Reference intervals of spot urine copper excretion in preschool children and potential application in pre-symptomatic screening of Wilson's disease

2019 
Background: With spot urine collected from a large control sample of preschool children (aged 3-7 years), reference range of spot urine copper excretion indexes and their biological variation were defined. Methods: In order to investigate their test performance in screening of Wilson disease in this age group, multiple spot urine samples from 6 WD patients diagnosed at presymptomatic stage were analysed. Cut-off values for spot urine copper concentration, copper to creatinine ratio and copper to osmolality ratio at 0.5 umol/L, 0.1 umol/mmol and 0.00085 umol/mOsmol (32 ug/L, 56 ug/g creatinine and 0.054 ug/mOsmol, respectively, in conventional units) have potential application in differentiation of WD patients. Results: The data provides a new insight that the inter-individual variation of spot urine copper indexes (CVg) were moderate with figures around 60% which was similar to other clinically useful urine tests, such as urine albumin excretion ratio.
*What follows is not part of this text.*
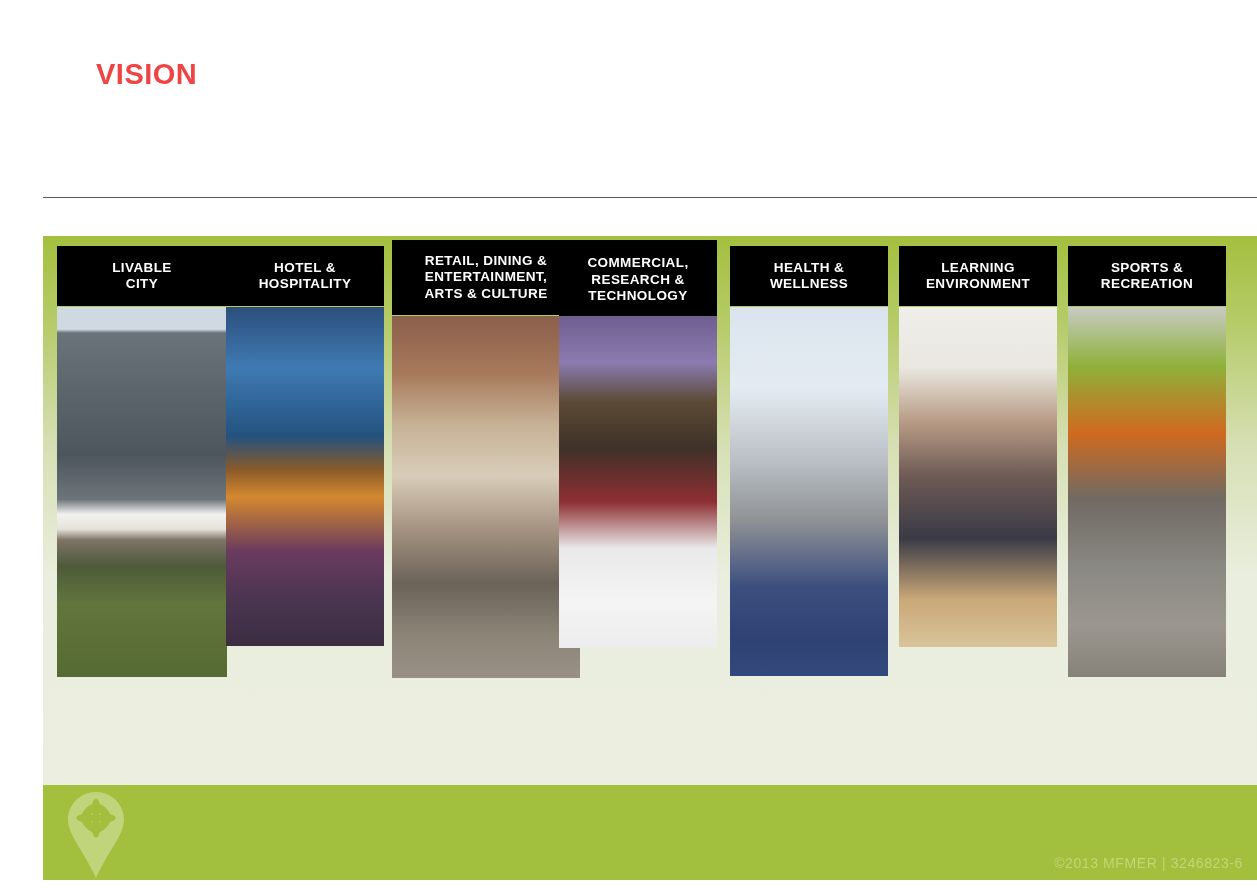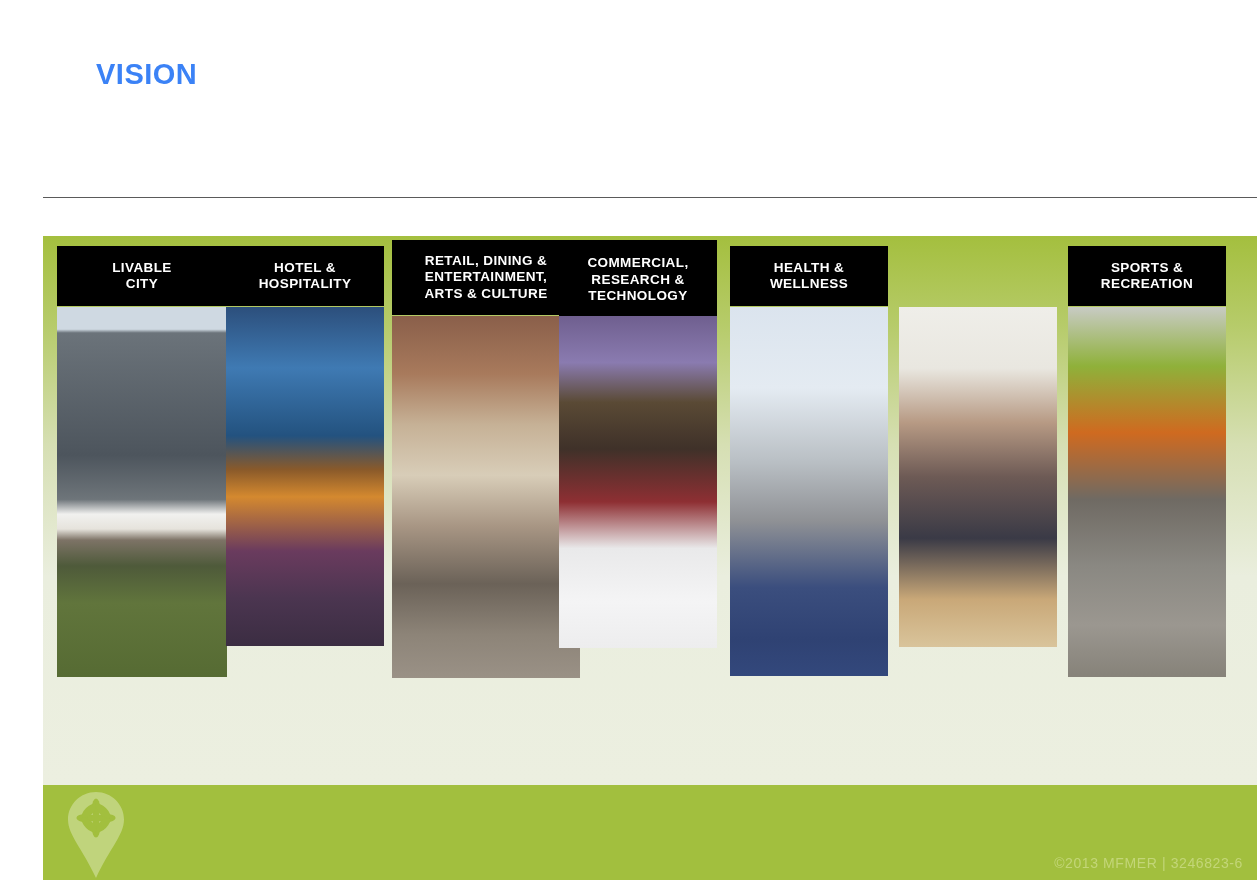"VISION" .slide-title { color: #3b82f6 -> #ef4444 }
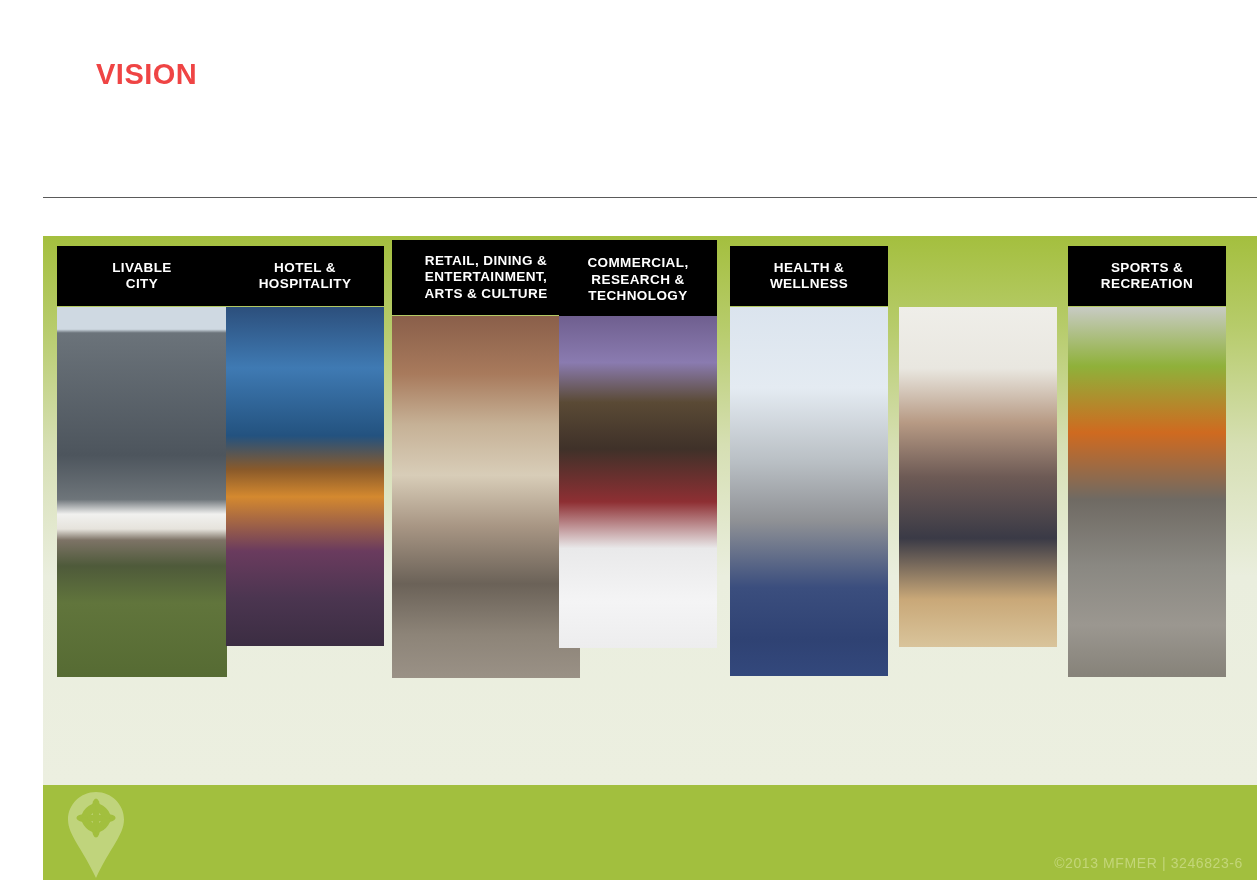"LEARNING" div.panel-header { html: none -> <div> <span>LEARNING ENVIRONMENT</span> </div> }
Spot urine copper excretion strongly correlated with both urine creatinine and osmolality. And more than 95% of data points in health preschool children fell within prediction regions by linear regression suggesting a good utility of normalisation by these 2 analytes. Receiver operator curve (ROC) showed that copper to osmolality ratio was the best index with an area under curve (AUC) greater than 0.98. Conclusions: Based on the data, a new WD screening time window targeting preschool children is proposed. Application of a bivariate screening strategy using spot urine copper concentration and urine osmolality may be useful in a population screening program for preschool children.